Applicant grouping, should not occur until either the Full Consideration Date or the Final Closing Date (if no “full consideration date” was published).

When reviewing applicants, all and only requested materials included in the application should be considered. If an applicant submits additional materials beyond those requested, the committee should forego reviewing those materials.

When evaluating qualifications for an applicant is complete, the committee selects the qualification category that most closely matches the applicant’s overall qualifications. Four possible categories are:

  1. doesn’t meet all minimum qualifications
  2. meets all minimum qualifications
  3. meets all minimum qualifications and some preferred qualifications
  4. meets all minimum qualifications and most preferred qualifications.

Sometimes, a sub-group has substantial disagreement about an applicant. In these cases, the disagreement is resolved by assigning an additional reviewer to evaluate the applicant or by bringing the difference of opinion back to the larger committee for review. Members bring their completed forms to the committee meeting.

Screening decisions should reflect the priorities and stages identified in the criteria matrix. Screening reasons should be detailed, accurate, job-related and specific to each applicant. This information should be recorded directly into the Applicant Disposition Workbook (ADW) as the screening decisions are being made. A completed ADW is required before a hire can be made, so updating the workbook as decisions are made will reduce confusion and delay at the end of the process.

Remind committee members that all records from the search must be saved. Records include handwritten and electronic notes, emails, committee members’ Applicant Screening Forms and documentation from the committee meeting. Typically these are collected by the search chair or search admin at the end of the process for archiving (until the end of the records retention period). If the records are not collected, it is the responsibility of the individual search committee members to retain them for three years.

The Search Chair may obtain a demographic update from HR Business Partners, the Office of Equal Opportunity and Access or the Search Advocate Program Director and reviews the screening impact with the search committee to evaluate how underrepresented groups, including people of color, women and veterans, have fared.

If screening produced a strong negative effect on a particular identity group, the committee explores whether particular qualifications or criteria are responsible. If so, the committee considers whether criteria could be defined more inclusively to mitigate this impact and re-screens all applicants eliminated by the earlier criteria.

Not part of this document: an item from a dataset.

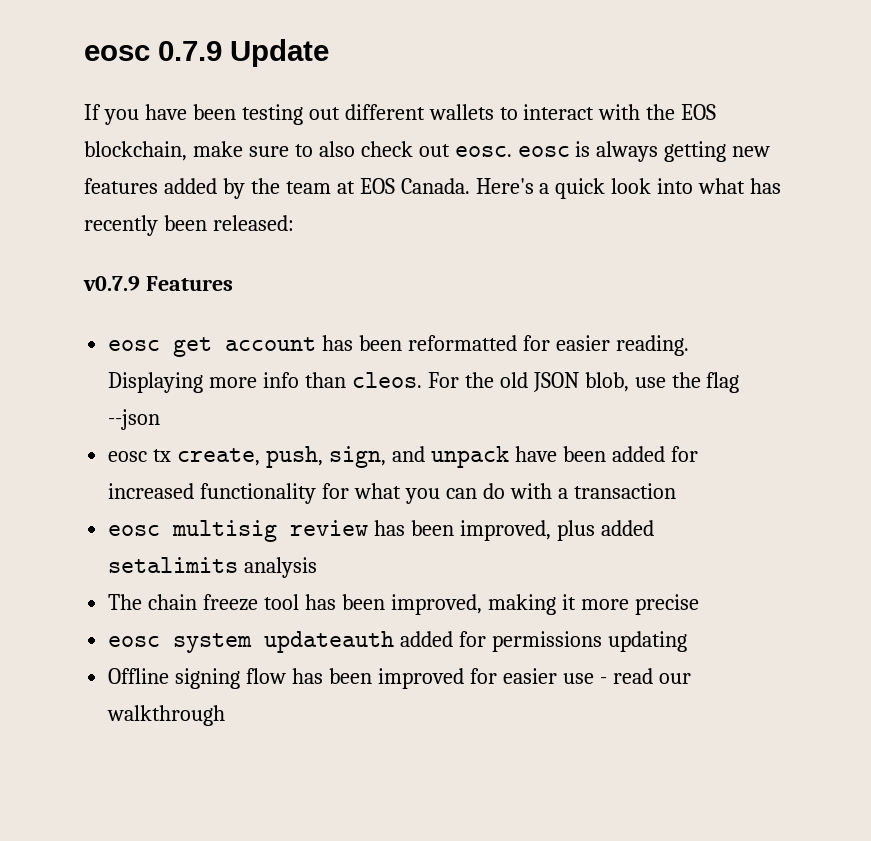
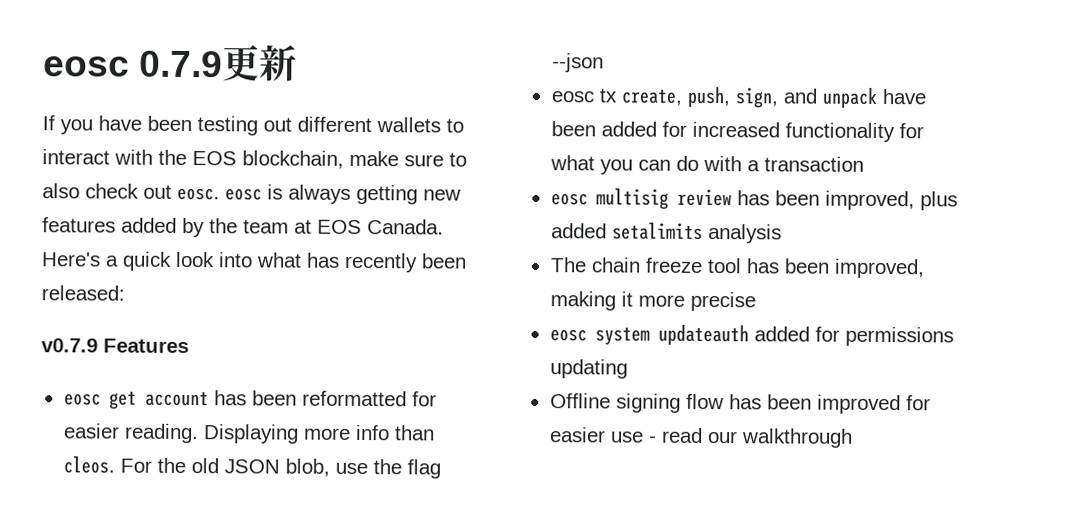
- eosc 0.7.9 Update
+ eosc 0.7.9更新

University searches can take a long time. It is therefore important to keep candidates updated about their search status. Be courteous and communicate warmly with candidates; if a candidate has been screened out and will not be added back under any circumstances, it is appropriate to send them a “regrets” email informing them that they are no longer under consideration. Candidates who are being held in reserve rather than advancing to the next round of interviews may also be notified that, although they have not been selected to advance at this time, the committee would like to continue considering their applications in case additional interviews are scheduled. Candidates who are screened out at the application stage should be notified by email; those who are screened out at the remote or site interview stage should be notified by phone and finalists who are not selected should be notified by telephone with a written confirming letter. As per above, be careful with language and provide as much of a personal touch to the correspondence as possible.